Di Rumah Tinggal yang Bertolak-Belakang dengan Nama Besarnya
iMNews.id – MEMILIKI nama besar sebagai seorang maestro pelestari seni lukis atau sungging wayang beber seperti yang disandang mbah Ning (Hermin Istiariningsih), ternyata tidak serta-merta identik dengan kebesaran harta-benda, posisi sosial, martabat dan kehormatan yang dimiliki.
Kebesaran namanya sama sekali tidak identik dengan seniman tradisi Ki Manteb Soedarsono, Ki Anom Suroto, Pujangga Dangdut Jawa Didi Kempot (alm) atau artis-artis terkenal yang baru belasan tahun berkarya tapi kaya-raya macam Rafi Achmad, gemerlapnya penyanyi Inul Daratista atau yang lain yang tanpa penghargaan sama sekali dari manapun.
Wanita kelahiran sebuah desa di bawah Gunung Penanggungan, Kediri (Jatim) 70 tahun silam itu, tetap tampak apa adanya, sebagai seorang ibu rumah tangga yang punya kesibukan biasa sehari-hari, mirip tetangga kategori ekonomi pas-pasan lain di kampungnya, Wonosaren, Kelurahan Jagalan, Kecamaran Jebres, Kota Surakarta atau Solo.
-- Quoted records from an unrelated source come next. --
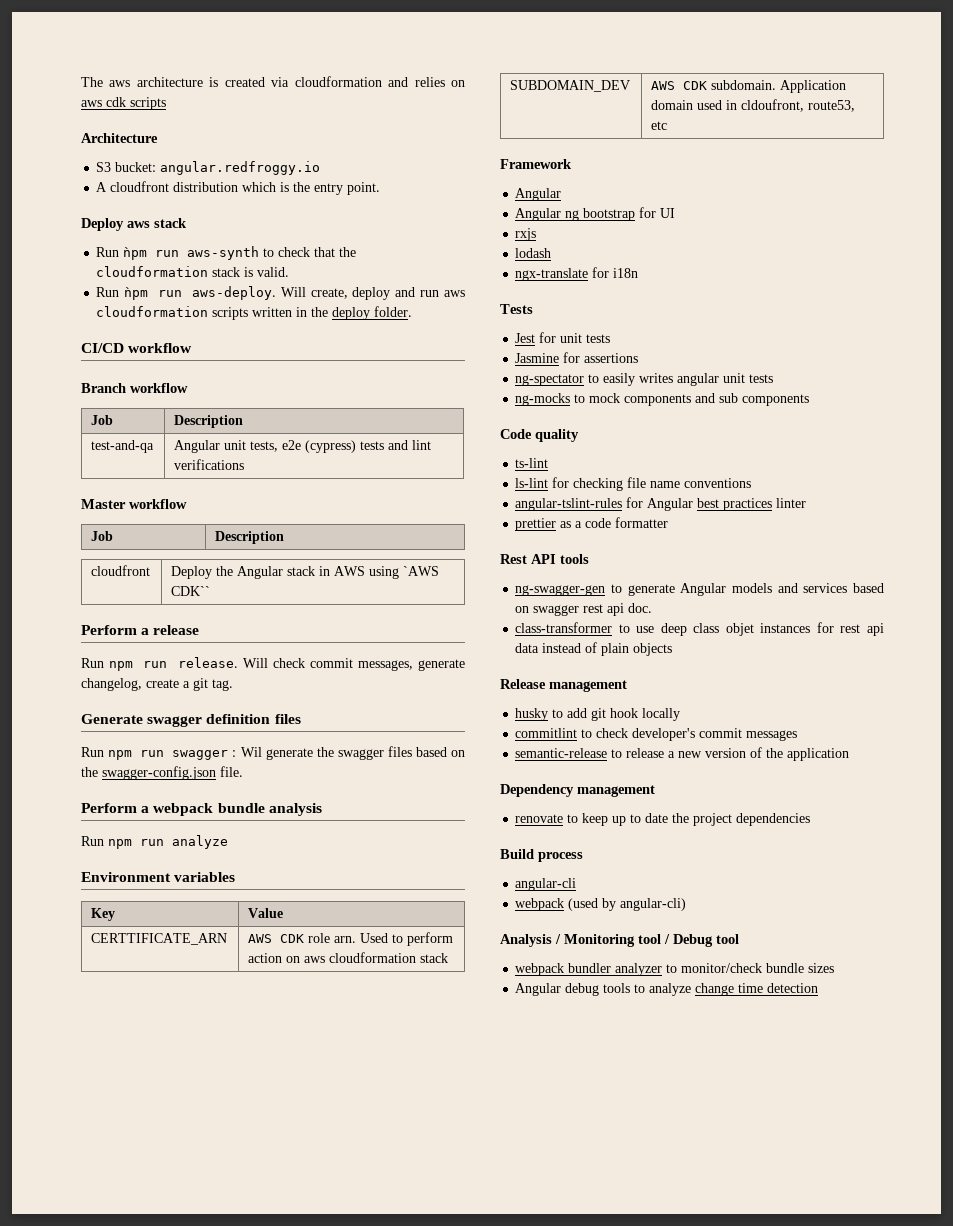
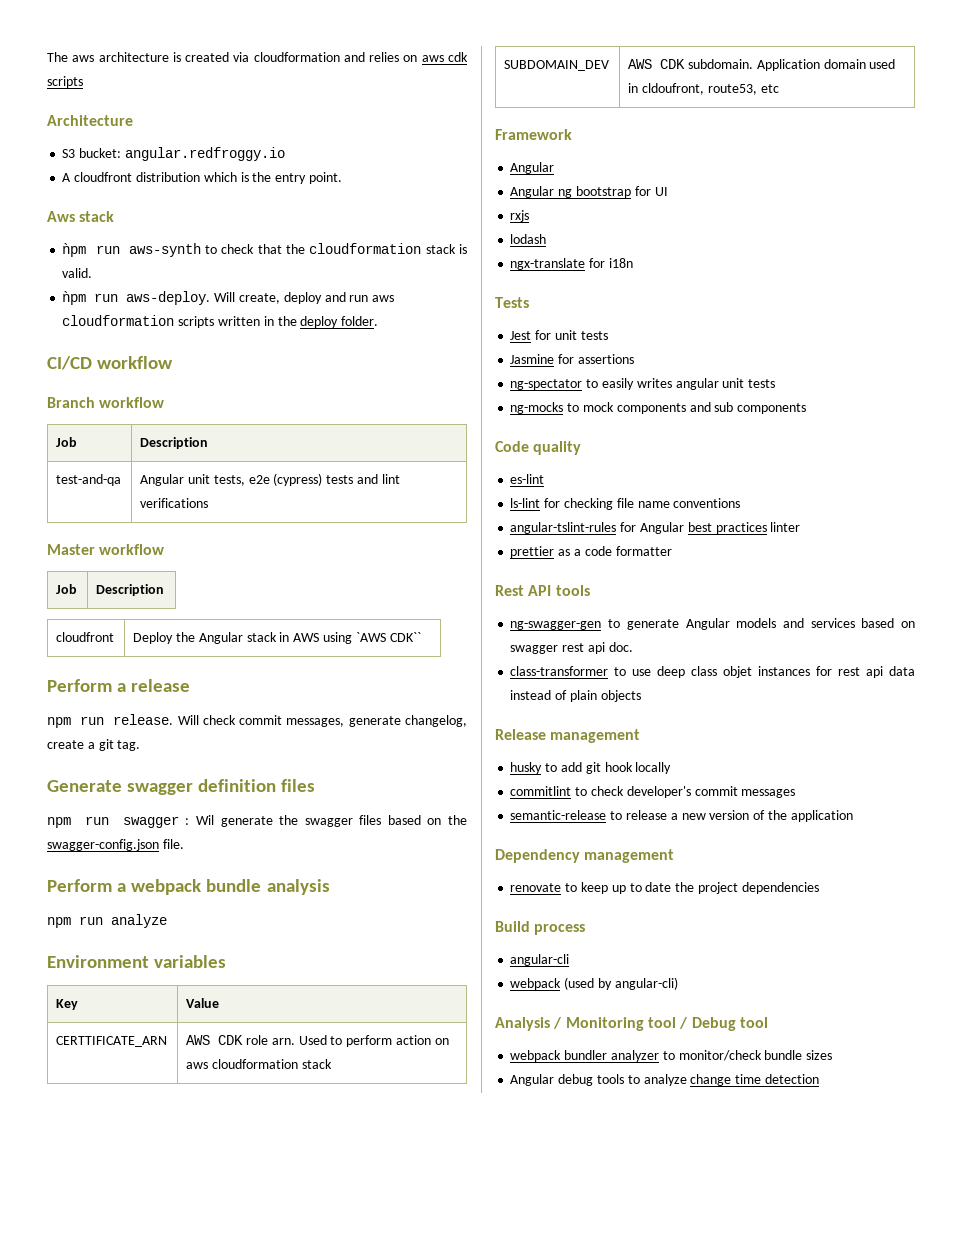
- Deploy aws stack
- Run ǹpm run aws-synth to check that the cloudformation stack is valid.
+ Aws stack
+ ǹpm run aws-synth to check that the cloudformation stack is valid.
- Run ǹpm run aws-deploy.
+ ǹpm run aws-deploy.
- Run npm run release.
+ npm run release.
- Run npm run swagger : Wil generate the swagger files based on the swagger-config.json file.
+ npm run swagger : Wil generate the swagger files based on the swagger-config.json file.
- Run npm run analyze
+ npm run analyze
- ts-lint
+ es-lint

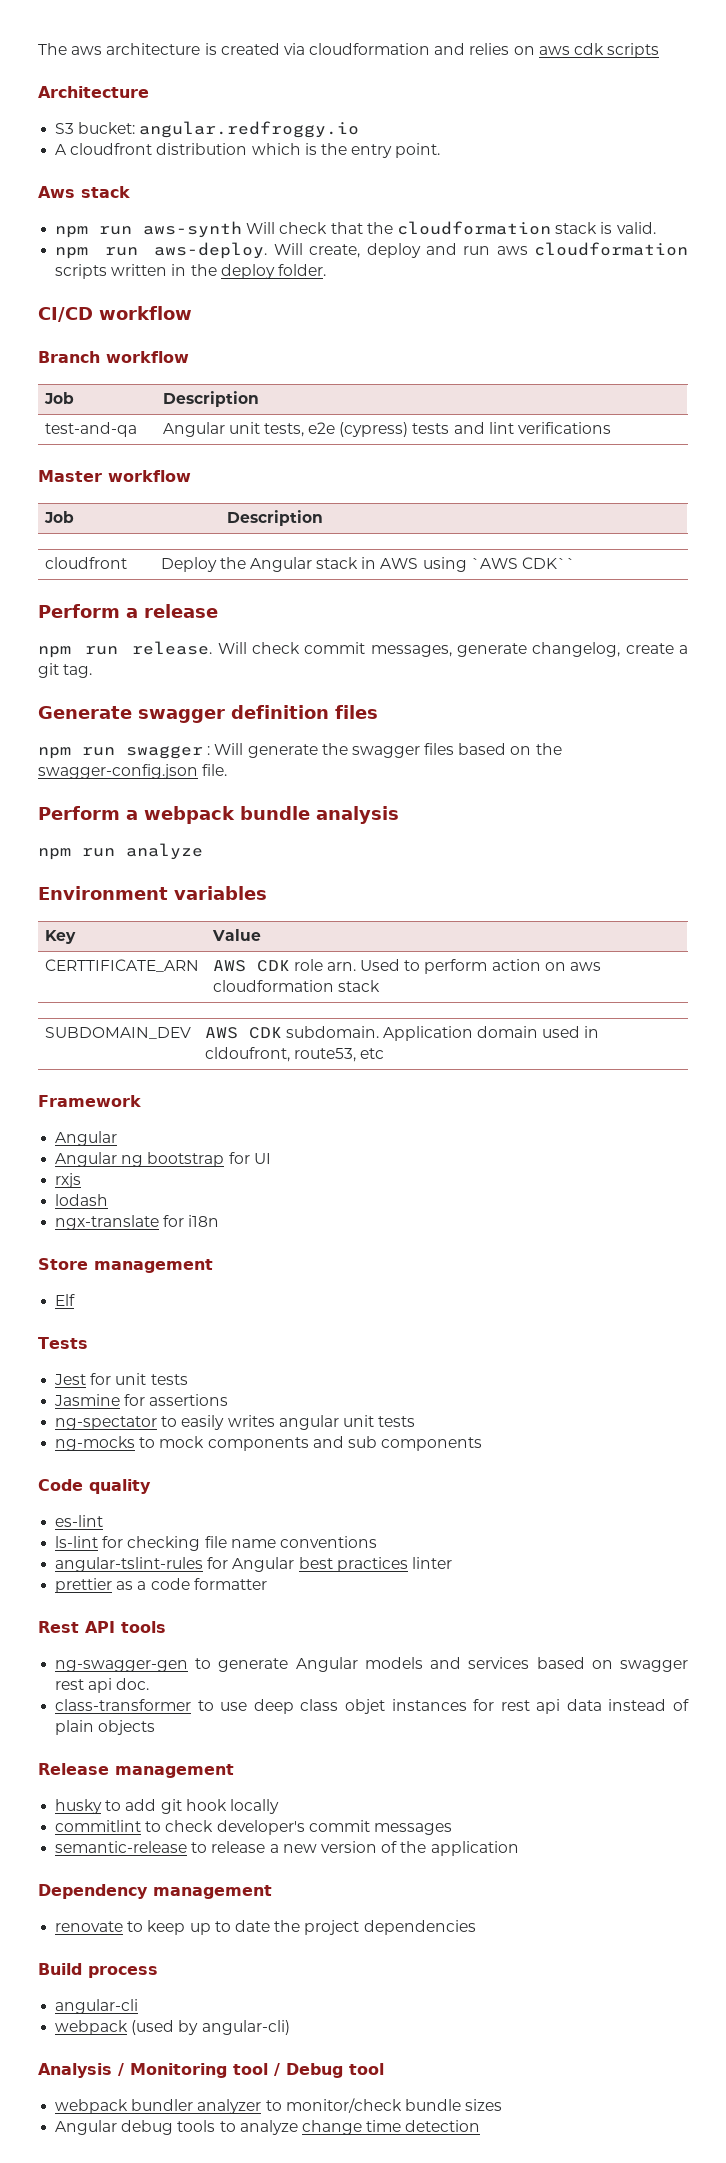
- ǹpm run aws-synth to check that the cloudformation stack is valid.
+ npm run aws-synth Will check that the cloudformation stack is valid.
- ǹpm run aws-deploy.
+ npm run aws-deploy.
- npm run swagger : Wil generate the swagger files based on the swagger-config.json file.
+ npm run swagger : Will generate the swagger files based on the swagger-config.json file.
+ Store management
+ Elf

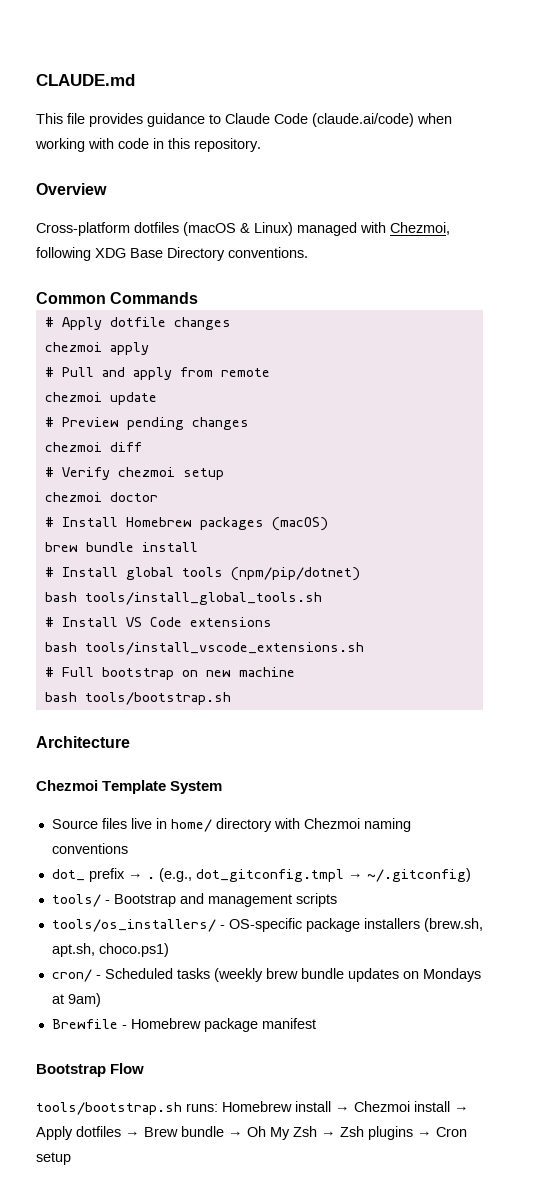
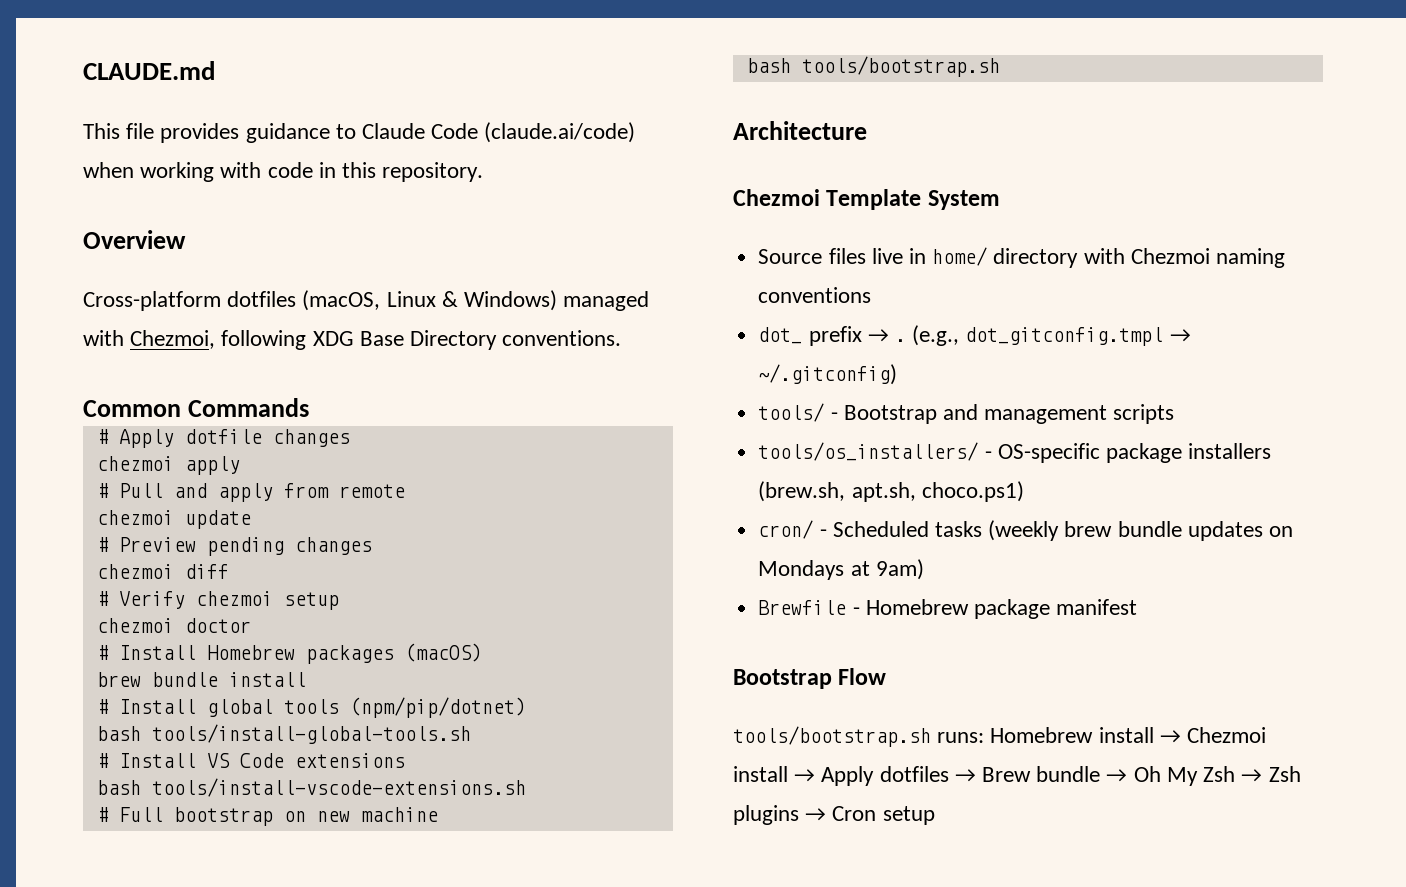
- Cross-platform dotfiles (macOS & Linux) managed with Chezmoi, following XDG Base Directory conventions.
+ Cross-platform dotfiles (macOS, Linux & Windows) managed with Chezmoi, following XDG Base Directory conventions.
- bash tools/install_global_tools.sh
+ bash tools/install-global-tools.sh
- bash tools/install_vscode_extensions.sh
+ bash tools/install-vscode-extensions.sh

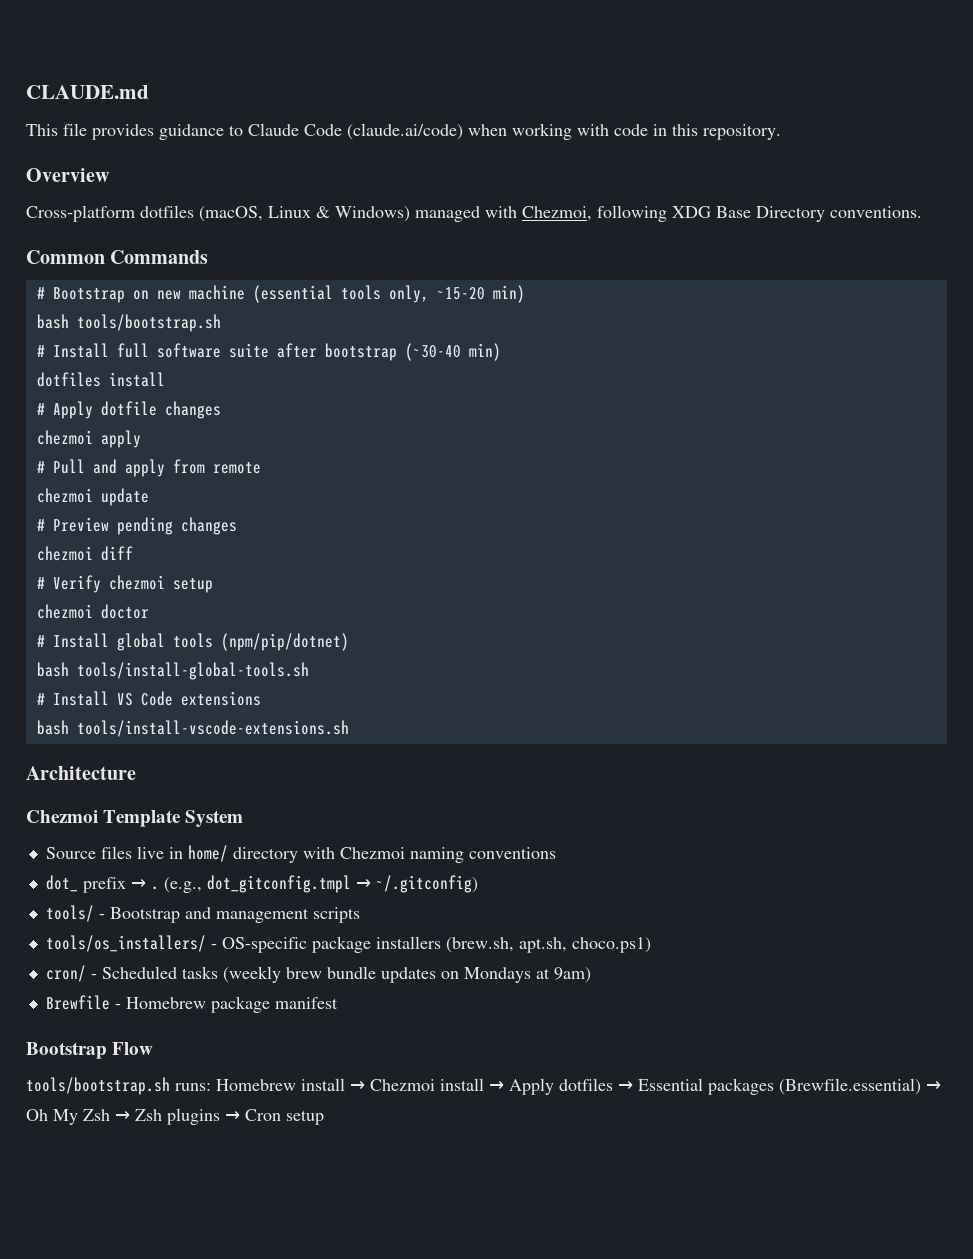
+ # Bootstrap on new machine (essential tools only, ~15-20 min)
+ bash tools/bootstrap.sh
+ # Install full software suite after bootstrap (~30-40 min)
+ dotfiles install
- # Install Homebrew packages (macOS)
- brew bundle install
- # Full bootstrap on new machine
- bash tools/bootstrap.sh
- tools/bootstrap.sh runs: Homebrew install → Chezmoi install → Apply dotfiles → Brew bundle → Oh My Zsh → Zsh plugins → Cron setup
+ tools/bootstrap.sh runs: Homebrew install → Chezmoi install → Apply dotfiles → Essential packages (Brewfile.essential) → Oh My Zsh → Zsh plugins → Cron setup

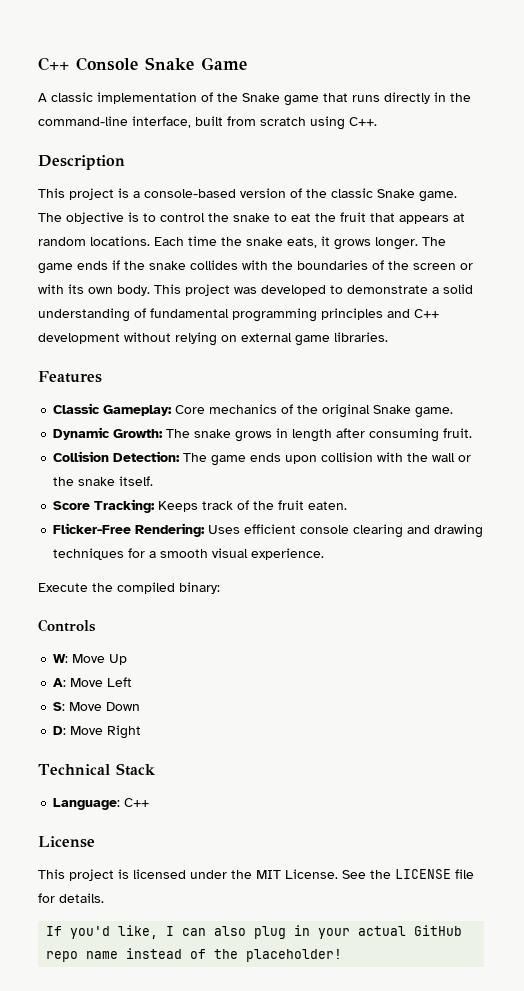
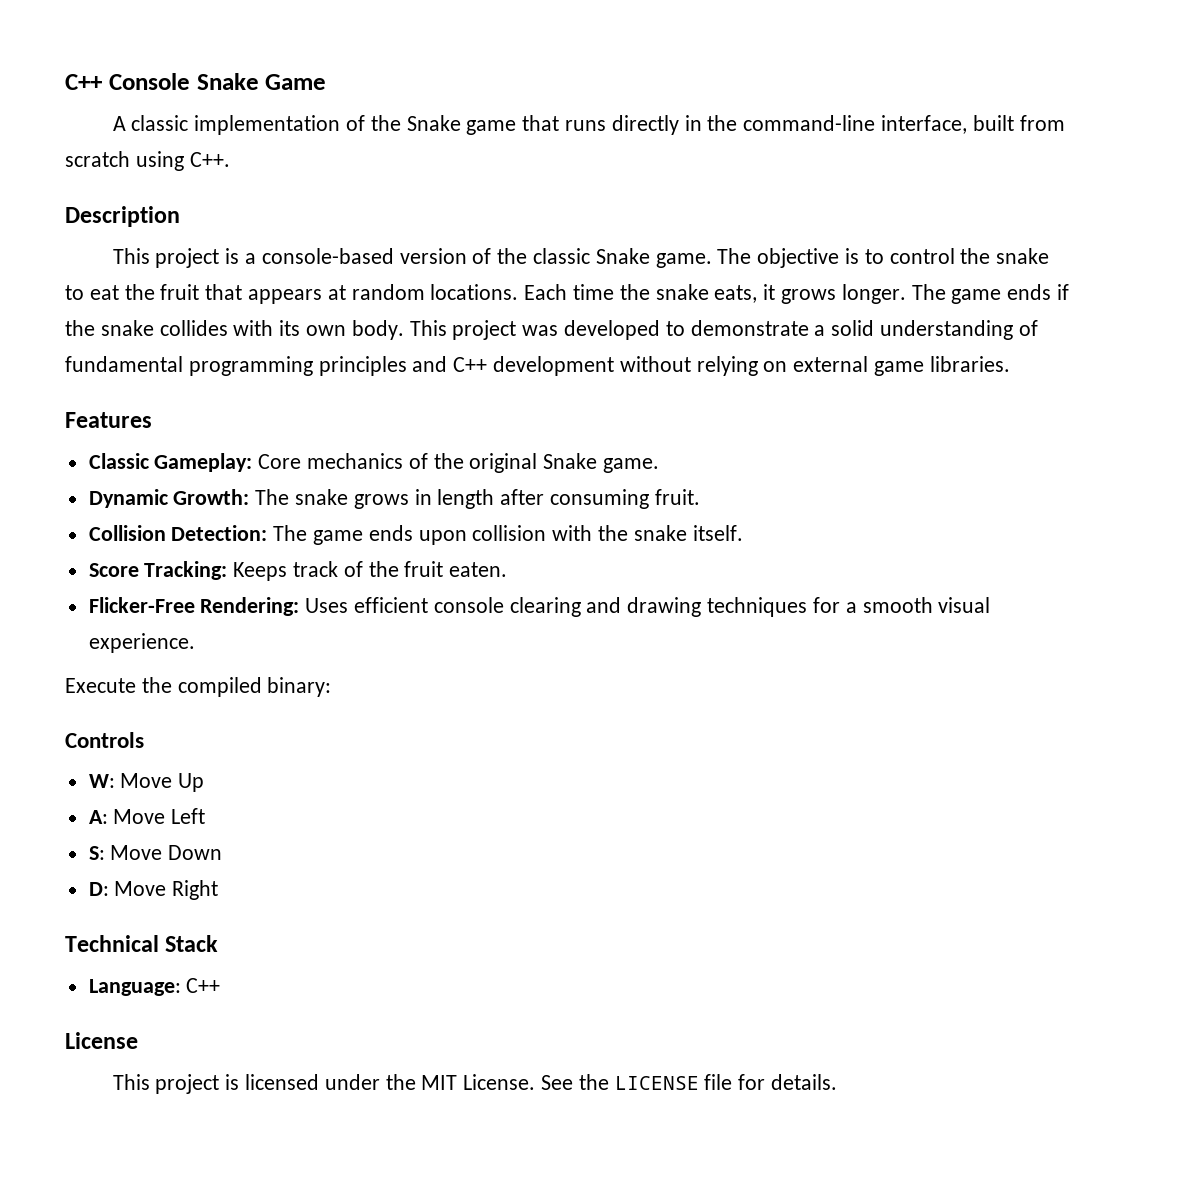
- The game ends if the snake collides with the boundaries of the screen or with its own body.
+ The game ends if the snake collides with its own body.
- Collision Detection: The game ends upon collision with the wall or the snake itself.
+ Collision Detection: The game ends upon collision with the snake itself.
- If you'd like, I can also plug in your actual GitHub repo name instead of the placeholder!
Penampilan kesehariannya juga hanya berdaster, ketika sibuk memasak di dapur, maupun berjam-jam duduk di bangku risban untuk sekadar mewarnai atau membuat sketsa lukisan wayang beber yang direncanakan. Sisa-sisa waktunya, kadang untuk mencuci pakaiannya sendiri, atau keluar ke gang di depan rumahnya, ketika pedagang sayur sudah memanggilnya.
Sementara, sang suami yang bernama lengkap Soetrisna atau mbah Tris (83), juga sibuk merawat dua ekor kucing, memberi makan beberapa ekor ayam bangkok dan selebihnya membantu sang istri, baik memasak atau ikut mewarnai lukisan yang sedang dikebut untuk diselesaikan.
Bangku Serba-guna
Semua kesibukan itu, berlangsung di dalam sebuah rumah berdinding kotangan, beratap selang-seling antara genting, seng galvalum dan plastik gelombang. Meski ada dapur kecil, ruang serba guna untuk berbagai fungsi, tetapi mbah Ning lebih suka berlama-lama di atas bangku risban, tempatnya beristirahat, melukis, mempersiapkan sayuran yang akan dimasak, sekaligus tempat jagongan bersama sang suami dan menjamu semua tamunya yang datang kepadanya.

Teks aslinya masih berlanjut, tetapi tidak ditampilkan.